**Provided data**.

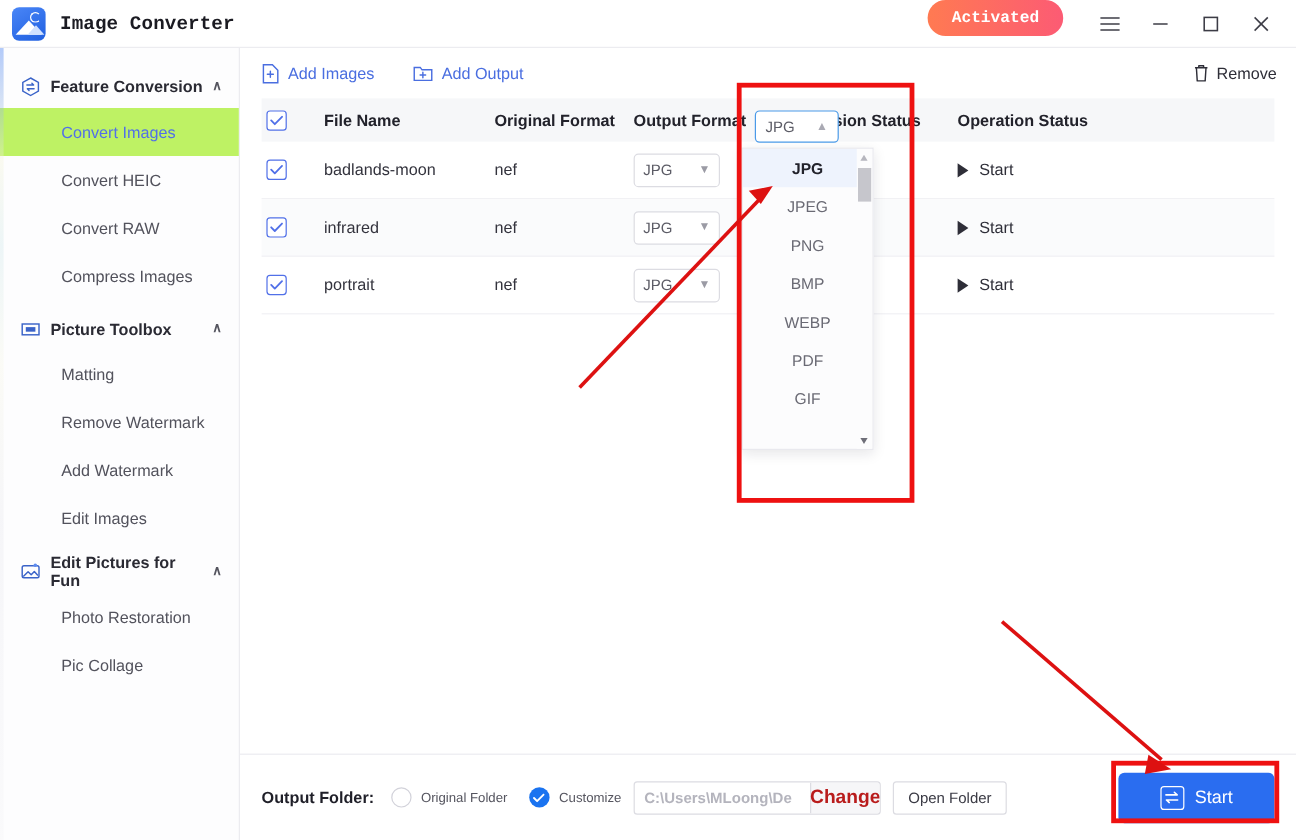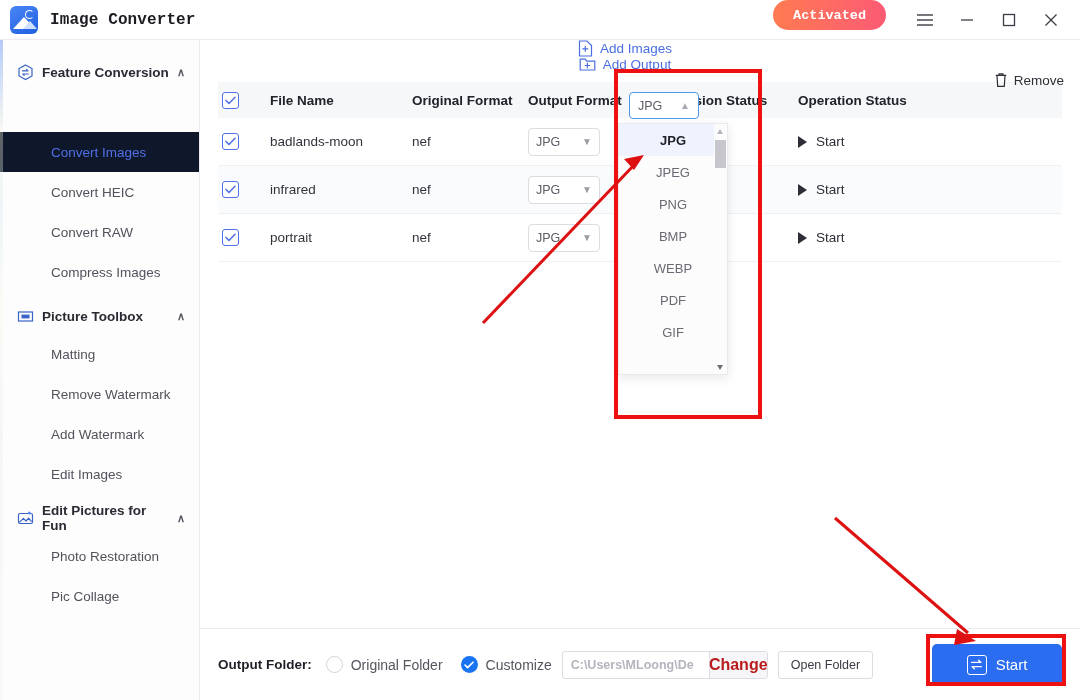--- a/index.html
+++ b/index.html
@@ -110,7 +110,6 @@
   .toolbar {
     height: 42px; display: flex; align-items: center;
     padding: 0 16px 0 18px;
-    flex-direction: column;
   }
   .tb-btn {
     display: flex; align-items: center;

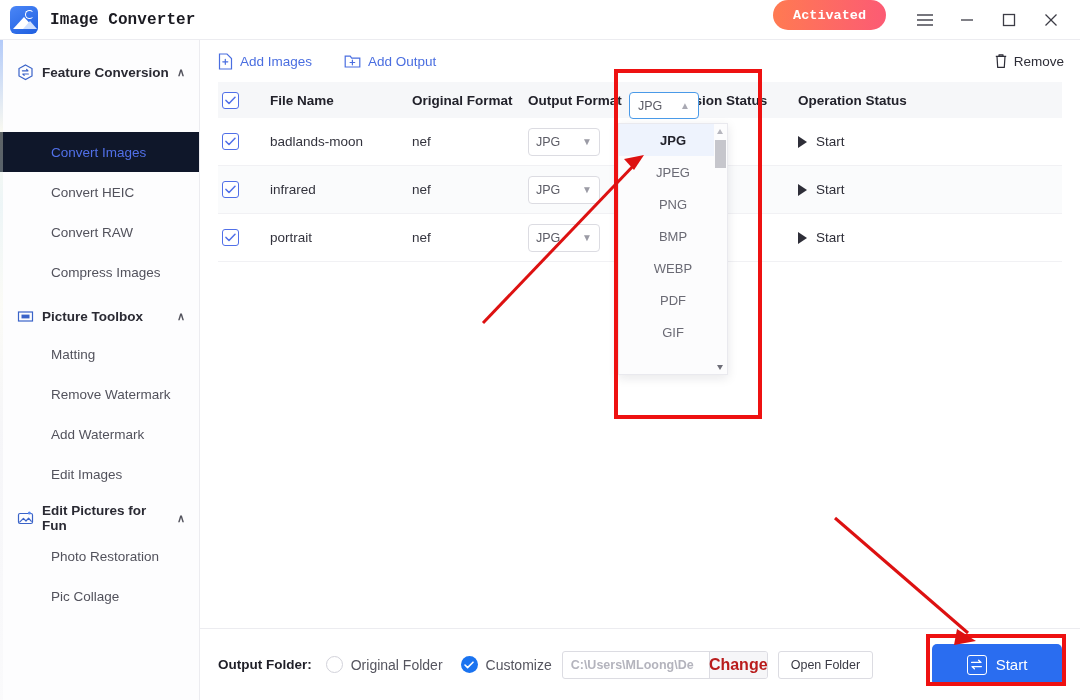--- a/index.html
+++ b/index.html
@@ -98,7 +98,7 @@
     padding-left: 51px; font-size: 13.5px; color: #52525c;
   }
   .side-item.active {
-    background: #0f172a; color: #5170e8; margin-top: 42px;
+    background: #bef264; color: #5170e8;
   }
   .side-item.active .side-item-label { color: #5170e8; }
 

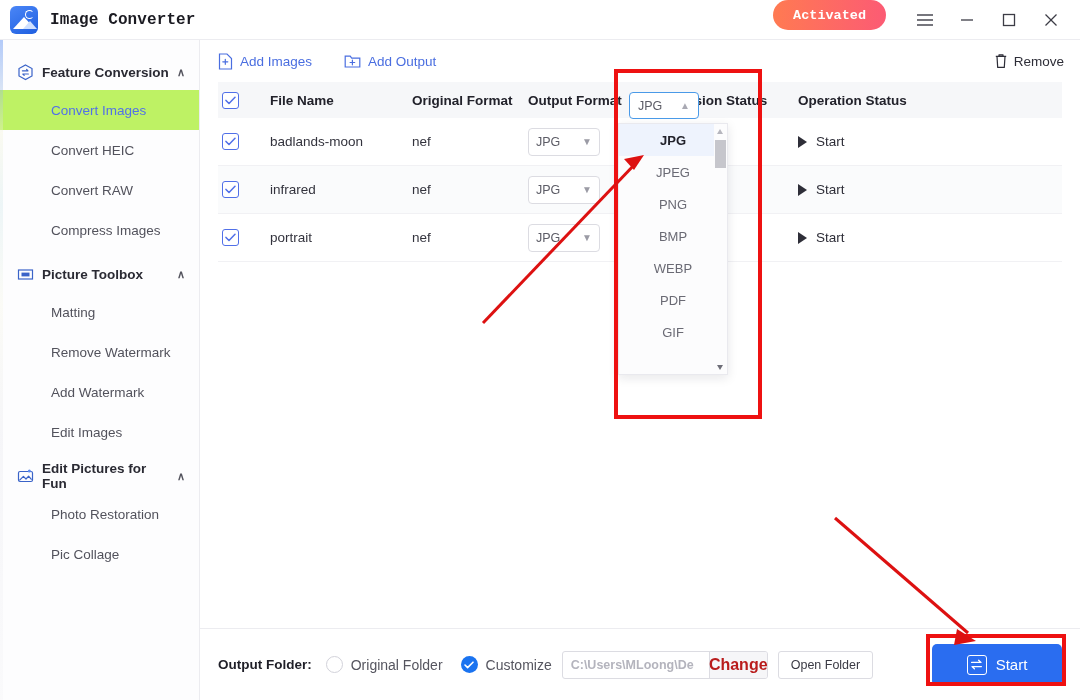--- a/index.html
+++ b/index.html
@@ -227,7 +227,7 @@
     display: flex; align-items: center; justify-content: center;
   }
   .radio.on svg { display: block; }
-  .ob-opt { font-size: 14px; color: #55555f; margin-right: 18px; }
+  .ob-opt { font-size: 11px; color: #55555f; margin-right: 18px; }
   .path-wrap {
     display: flex; align-items: stretch;
     height: 28px; border: 1px solid #dcdce2; border-radius: 3px;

**Your task**. Provide the count of lines above containing "active", without any added words.

**Expected answer**. 2